Dean snorted. “Oh, right. Just give me the easy job. This guy is a total weenie.”

“Good,” said Robin. “Then getting him to do what we want him to do should be no problem.”

“I can think of a few things to say to him,” Elizabeth said quietly.

“Even better,” said Robin. “I’ve got to go think. And it’s Friday. I get to go chase Tony all over town.”

That evening, Deborah stayed home and sulked. Lady Culpepper convinced Sir James that they desperately needed to be seen at the theatre, and he, grumbling, went along with her. With Robin chasing Anthony, and Elizabeth nearby to provide help with Deborah, Dean decided to fetch Lord Edward.

He found the young swain sighing in the vestibule of the Assembly Rooms.

“My good Mr. Parker!” he exclaimed. “You’re here. But where is your mistress? She’s not ill, I hope.”

Dean clapped the young man on the back. “She’s perfectly well, but pretty unhappy. She’s got another suitor, you know.”

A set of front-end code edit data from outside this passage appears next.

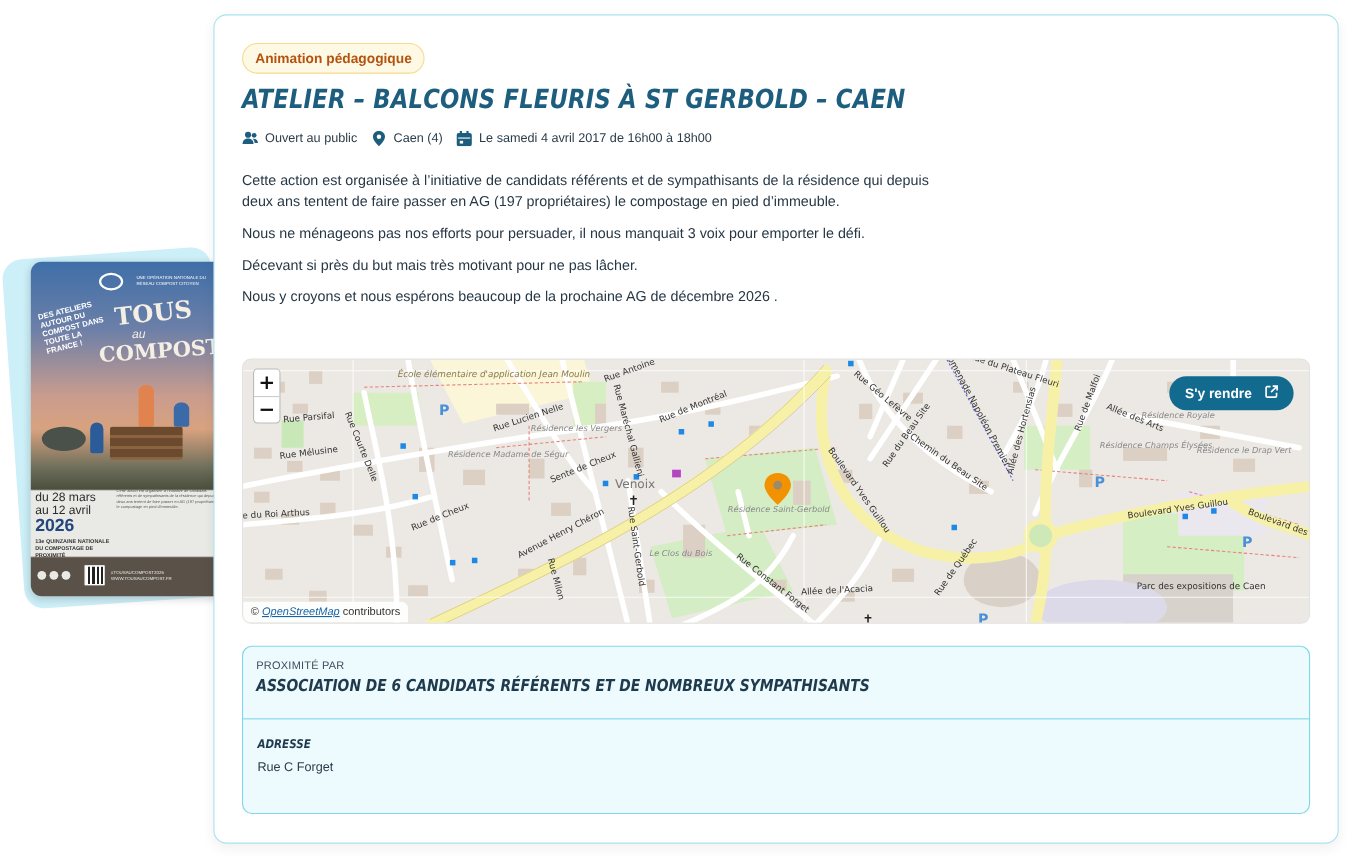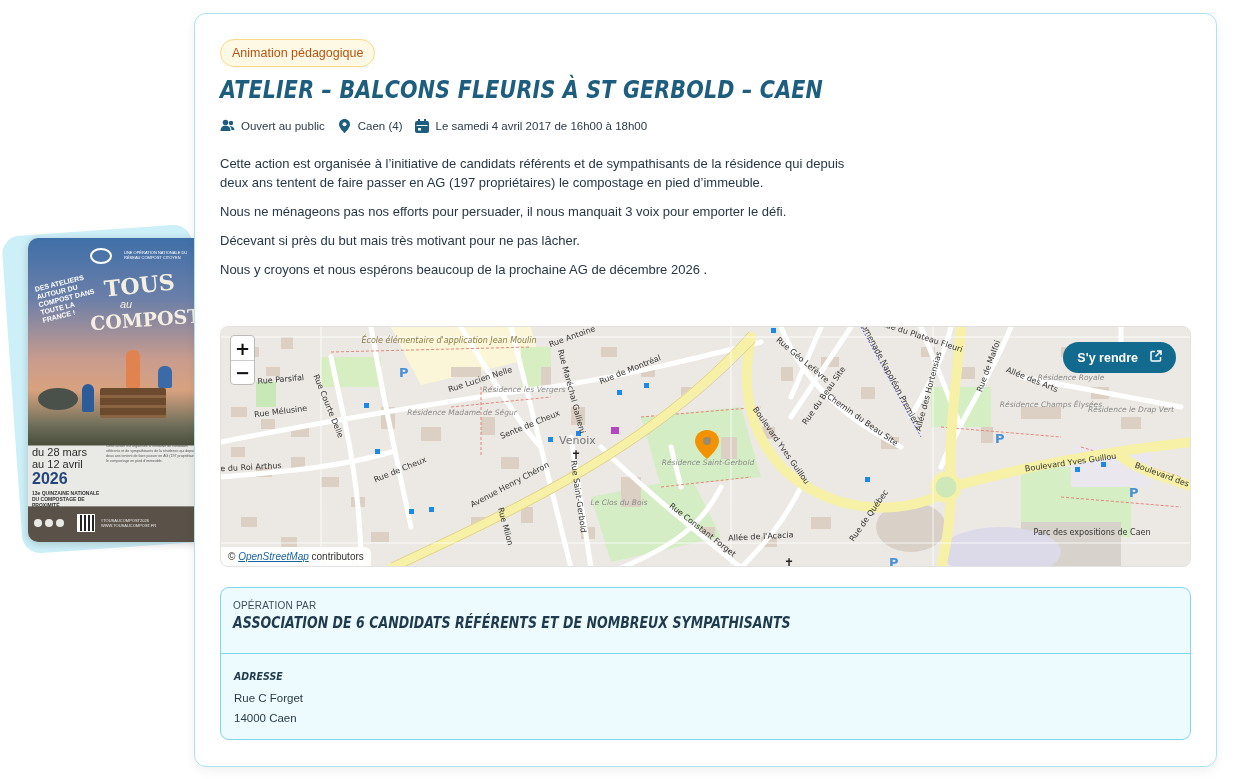"Animation pédagogique" .badge { font-weight: normal -> bold }
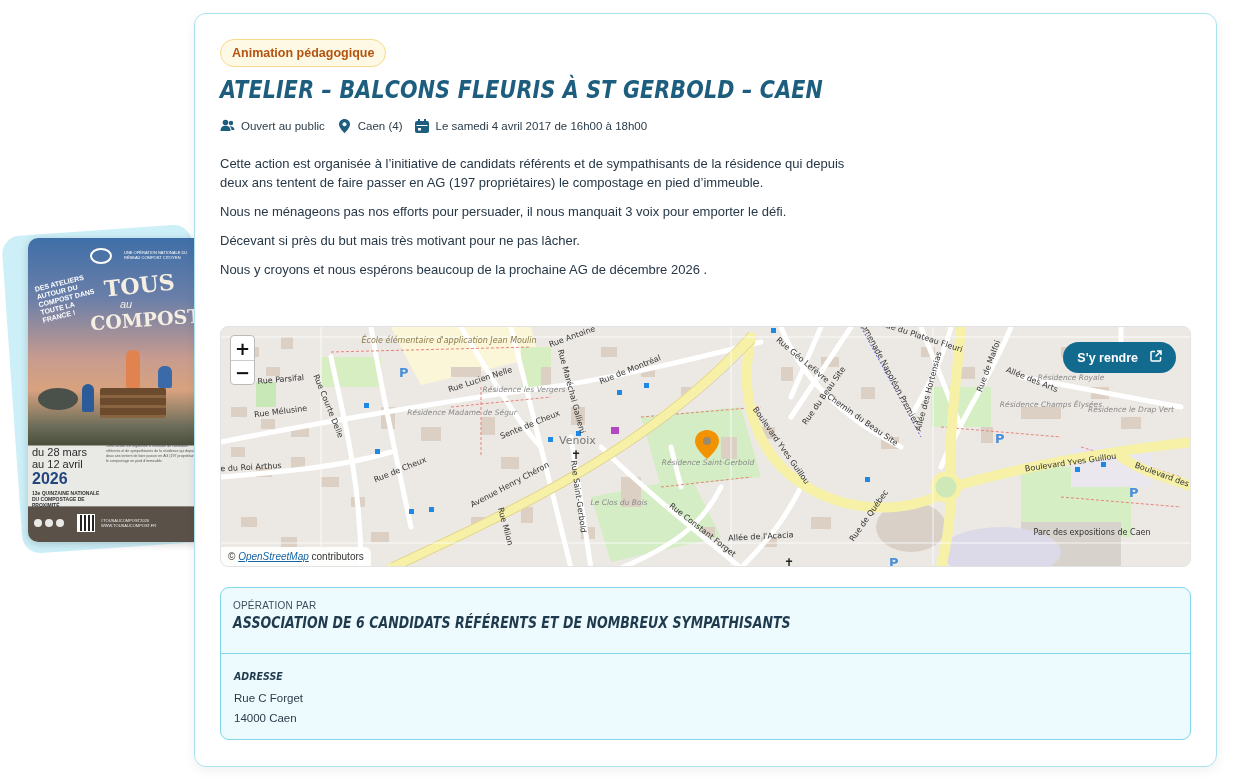"OPÉRATION PAR" div.org-label { text: OPÉRATION -> PROXIMITÉ }
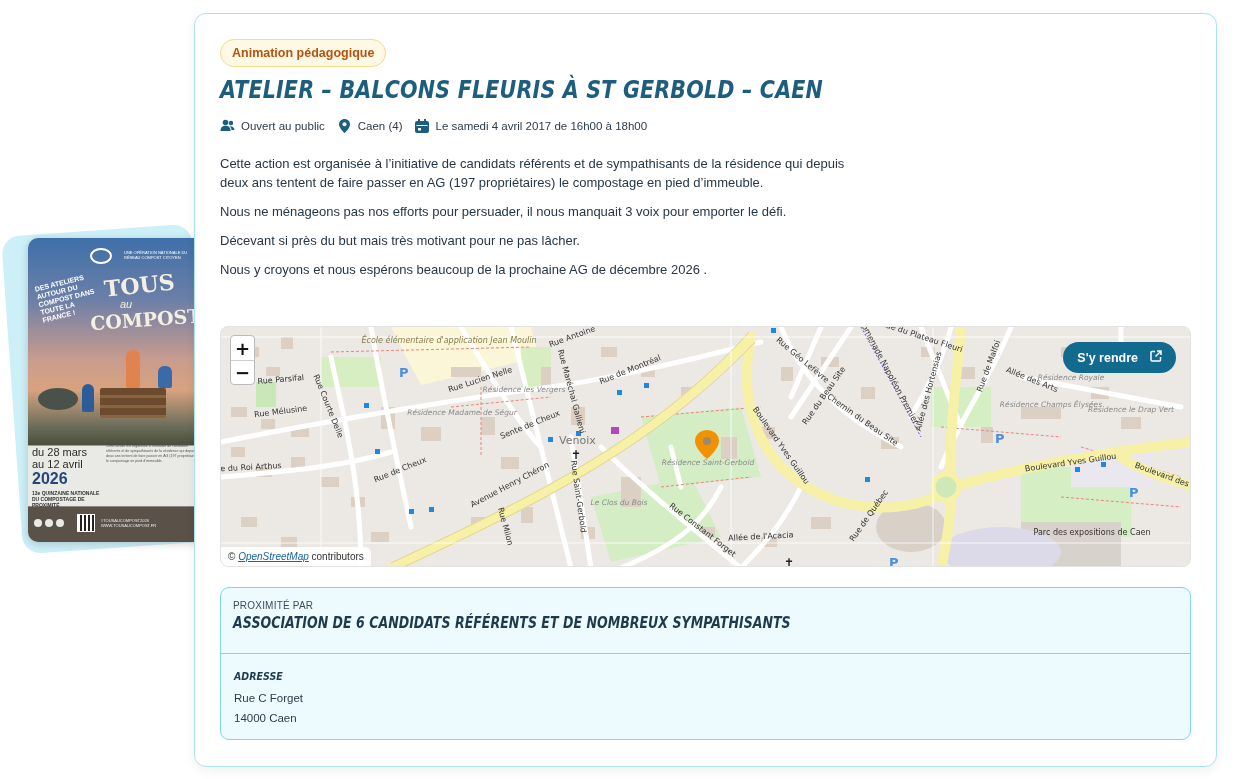"14000 Caen" div.line { html: <div>14000 Caen</div> -> none }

Lord Edward sighed even more deeply. “I’ve heard. I suppose she’s accepted him.”

“She hates him.”

“Are you sure?” Lord Edward brightened.

“Cross my heart.”

“Oh, this is wonderful news.” Lord Edward sighed with joy this time.

Dean shook his head. “It’s not all that great. Sir James really likes the guy. You’ve got to do something and fast.”

“What?” Lord Edward looked panicked.

“Reveal yourself. Talk to her.”

“Me?” The viscount practically squeaked.

“Come on. She’s at home right now and her parents are gone. We’ll sneak you in.”

“But I…”

Dean got a good grip on the frightened young man’s arms and started him down the street.

“Look, I promise you, she’s head over heels in love with you and she doesn’t even know who you are,” Dean said.

“But if she finds out.” Lord Edward trembled visibly.

Dean squeezed his arm reassuringly. “She’ll love you. Trust me. Just talk like you write to her. She eats that stuff up.”


“Shut up. You sound like a motor boat.”

“A what?”

Dean grinned sheepishly. “Never mind.”

At the house, Dean took Lord Edward in through the servants’ entrance. Lord Edward was too nervous to notice. Dean sent his footman upstairs to have Elizabeth get Deborah into the back salon. Dean waited there with Lord Edward until Deborah appeared, pushed in by Elizabeth.

“But at least my wig!” Deborah pleaded as Elizabeth shut the door. Dean slid around the room as she turned and started.

“Oh! My Lord!” She dropped a curtsy. “I must beg pardon for my appearance.”

He swallowed. “You are more beautiful now than I have ever seen you.”

Outside, in the hall, Dean and Elizabeth muffled their laughter and continued listening.

“You are most generous, My Lord.”

“Oh, please. I am your humble servant, Edward. You don’t know how I have loved you.”

“But your letters…”

“They couldn’t come near to expressing my true feelings for you. They are but a shadow of what my heart holds for you. I have worshipped you. See, your veil which I found, it is my most sacred relic. I’ve kept it here next to my heart since I found it. It has saved my very life many times over when I thought I would die from not having you.”

Deborah sighed. “Yes, you are the one. You can’t imagine how I’ve longed

to see your face. I knew from the moment I read your first letter that we would be true lovers.”

Dean and Elizabeth could bear it no longer. They went upstairs and had a good long laugh.

“Oh, dear.” said Elizabeth, wiping her eyes. “I feel so unkind laughing like this. I’m afraid we must sound like them sometimes.”

“I’m not that bad.” Still chuckling, Dean wrapped her up in his arms. “I love you, Elizabeth, and I don’t mind saying so, but I’ll say it without the glop.”

“I’m glad you do.” She reached up and kissed him. “And I love you, too.”